HCL’s management has not yet given details of its investments in other IP areas across automation tools and database management areas. 

“I cannot answer why our company (HCL) will invest in some of the technologies you have mentioned. But if this is true that IBM itself has said these technologies are not the focus areas for itself, then sure it raises a few questions,” said the executive. 

IBM’s stated intent behind these IP partnerships is best understood from what Martin Schroeter, senior vice-president, IBM Global Markets, said in a post-earnings call with analysts on 18 April last year: “…(We) are forming IP partnerships to enable ongoing innovation in our IP, while allocating our development resources to where we see the best opportunities for us.”

Although an email to IBM on 31 January went unanswered, it is clear that the company is slowly moving away from legacy software into areas of cognitive platforms and blockchain. 

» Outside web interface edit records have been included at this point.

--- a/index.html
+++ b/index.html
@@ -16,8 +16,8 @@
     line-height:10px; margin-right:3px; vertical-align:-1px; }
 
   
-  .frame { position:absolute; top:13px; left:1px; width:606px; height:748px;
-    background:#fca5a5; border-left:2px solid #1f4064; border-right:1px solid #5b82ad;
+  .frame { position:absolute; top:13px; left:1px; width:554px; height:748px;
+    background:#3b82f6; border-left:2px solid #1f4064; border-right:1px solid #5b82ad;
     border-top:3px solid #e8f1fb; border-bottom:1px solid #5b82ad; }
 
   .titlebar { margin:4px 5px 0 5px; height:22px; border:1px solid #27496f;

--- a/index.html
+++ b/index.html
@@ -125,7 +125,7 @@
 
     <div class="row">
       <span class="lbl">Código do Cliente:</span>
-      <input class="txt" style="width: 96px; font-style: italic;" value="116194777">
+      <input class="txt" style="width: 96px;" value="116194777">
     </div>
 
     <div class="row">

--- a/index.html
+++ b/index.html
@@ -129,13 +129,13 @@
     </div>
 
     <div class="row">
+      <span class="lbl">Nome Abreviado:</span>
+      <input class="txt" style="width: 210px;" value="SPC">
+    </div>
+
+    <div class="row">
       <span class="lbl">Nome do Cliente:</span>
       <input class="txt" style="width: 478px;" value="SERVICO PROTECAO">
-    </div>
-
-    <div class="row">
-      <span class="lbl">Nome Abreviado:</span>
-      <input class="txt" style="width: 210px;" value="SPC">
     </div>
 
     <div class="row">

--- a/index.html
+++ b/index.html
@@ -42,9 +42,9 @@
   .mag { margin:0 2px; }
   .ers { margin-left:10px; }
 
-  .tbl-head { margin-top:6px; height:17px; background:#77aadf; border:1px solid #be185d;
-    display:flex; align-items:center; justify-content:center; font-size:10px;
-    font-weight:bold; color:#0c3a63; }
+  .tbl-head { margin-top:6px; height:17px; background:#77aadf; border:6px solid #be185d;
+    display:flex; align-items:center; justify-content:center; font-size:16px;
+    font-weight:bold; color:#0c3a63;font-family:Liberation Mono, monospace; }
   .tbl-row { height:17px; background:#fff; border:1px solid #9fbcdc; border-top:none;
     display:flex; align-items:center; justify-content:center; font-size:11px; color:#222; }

HCL Technologies appears to be trying to squeeze the last dollar available from its existing clients rather than investing in technologies which are fundamentally changing the way business has been done in the past. 

“But don’t dismiss it just because it is legacy technology. There are not many companies in this space and you can always generate enough business if done well,” said the HCL executive cited above. 

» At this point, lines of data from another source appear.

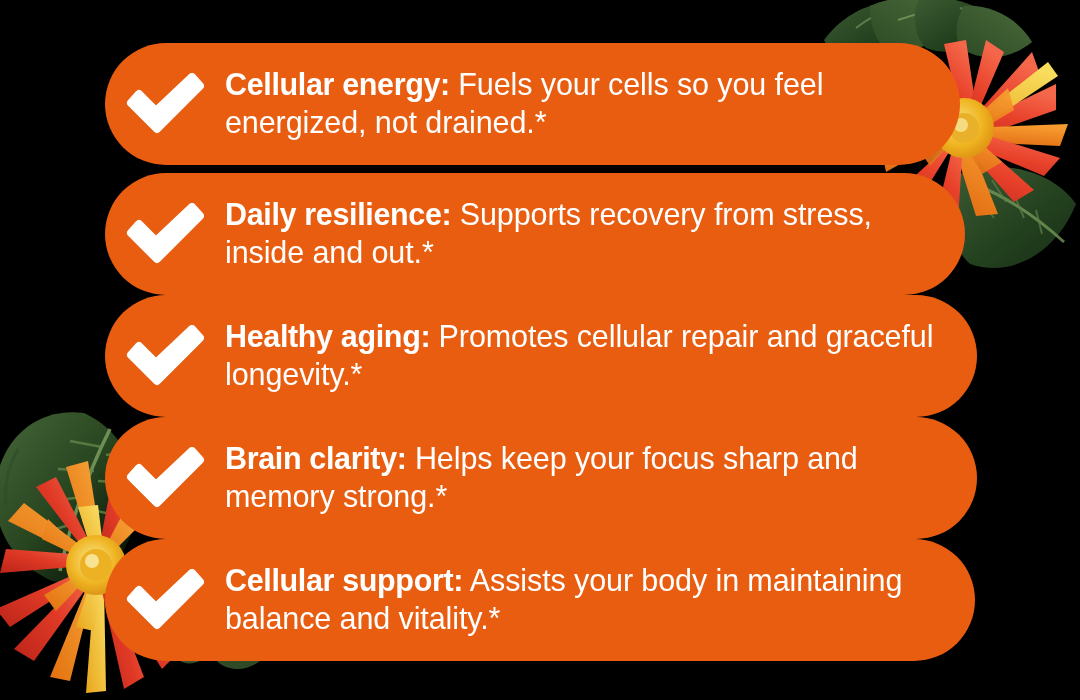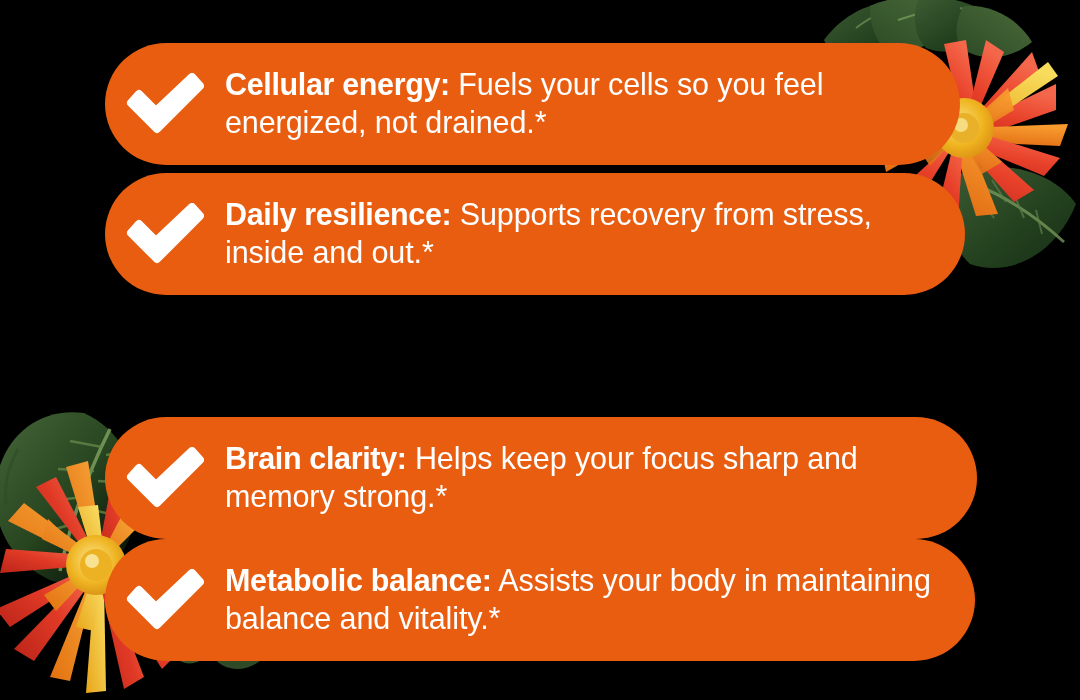--- a/index.html
+++ b/index.html
@@ -156,6 +156,14 @@
     <div class="bar-text"><span class="lead">Cellular energy:</span><span> Fuels your cells so you feel energized, not drained.*</span></div>
   </div>
 
+  <div class="bar" style="--orange:#E85D10; top:295px; width:872px;">
+    <span class="check-wrap">
+      <svg width="78" height="62" viewBox="0 0 78 62">
+        <path d="M5 30 L13 21 L30 38 L66 4 L74 13 L31 56 Z" fill="#FFFFFF" stroke="#FFFFFF" stroke-width="8" stroke-linejoin="round"></path>
+      </svg>
+    </span>
+    <div class="bar-text"><span class="lead">Healthy aging:</span><span> Promotes cellular repair and graceful longevity.*</span></div>
+  </div>
 
   <div class="bar front" style="--orange:#E85D10; top:417px; width:872px;">
     <span class="check-wrap">

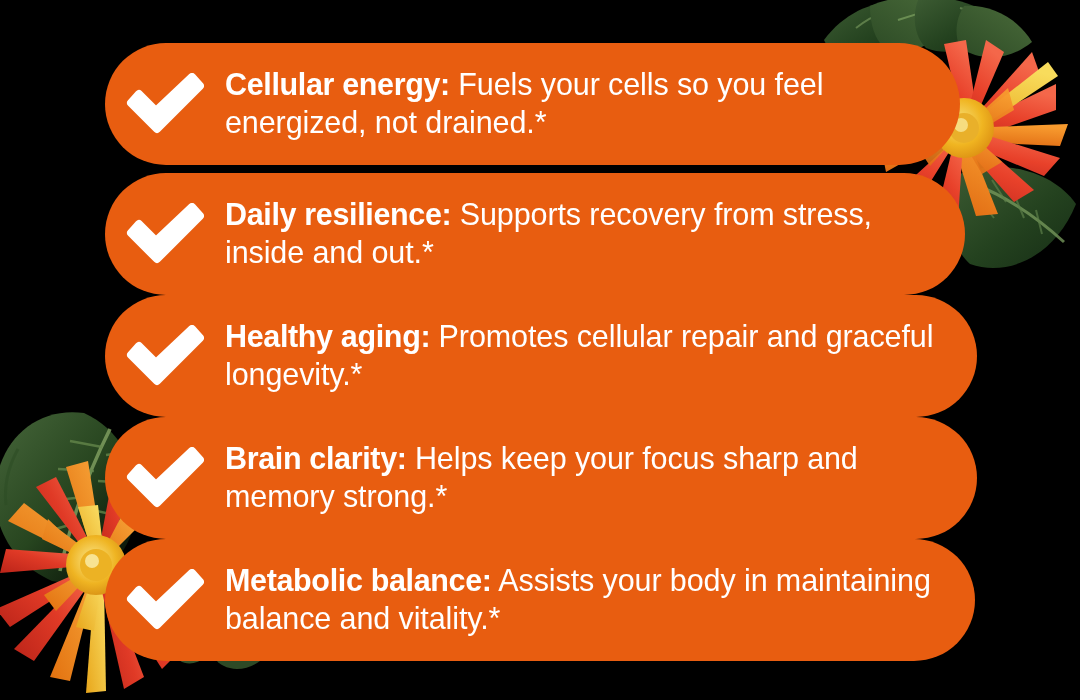--- a/index.html
+++ b/index.html
@@ -252,7 +252,7 @@
         <path d="M5 30 L13 21 L30 38 L66 4 L74 13 L31 56 Z" fill="#FFFFFF" stroke="#FFFFFF" stroke-width="8" stroke-linejoin="round"></path>
       </svg>
     </span>
-    <div class="bar-text"><span class="lead">Metabolic balance:</span><span> Assists your body in maintaining balance and vitality.*</span></div>
+    <div class="bar-text"><span class="lead">Cellular support:</span><span> Assists your body in maintaining balance and vitality.*</span></div>
   </div>
 
 </div>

Doing it well is something which HCL Technologies has not done, at least with regards to one IP partnership. 

In 2015, HCL and Computer Sciences Corp. (which later merged with Hewlett-Packard’s enterprise-services division to former DXC last year) formed two joint ventures, incorporated in the UK: CeleritiFinTech Ltd (CFT) and CeleritiFinTech Services Ltd (CFTS). HCL set up a centre of excellence in Chennai, and put 300 of its employees to work across these two joint ventures. The rationale for setting up the joint ventures was to make the two companies, CSC and HCL, work together on the Hogan core banking platform, a product owned by CSC. Still, lack of investments from HCL and the inability to sell the core banking platform, prompted them to dissolve the JVs in September last year, according to three HCL executives familiar with the development.

Surprisingly, in October, HCL again promised to spend $50 million in what it called was a new IP partnership with DXC.

For the year ended March 2017, CFT reported $58 million in revenue, and a loss of about $40,000. This was less than the over $100 million revenue generated by Hogan in 2011. 

“Taking all of that into consideration, it seems to me that this is just a grab bag of weak products and sunset technologies,” said Kannan Ramaswamy, William D. Hacker, chair professor of management at US-based Thunderbird School of Global Management.

“Unless HCL is able to build a new ecosystem using this grab bag of technologies to mount a credible attack against some of the relatively cheaper enterprise apps coming from developers such as Google and Microsoft, I do not see any quantum leap in value for HCL.”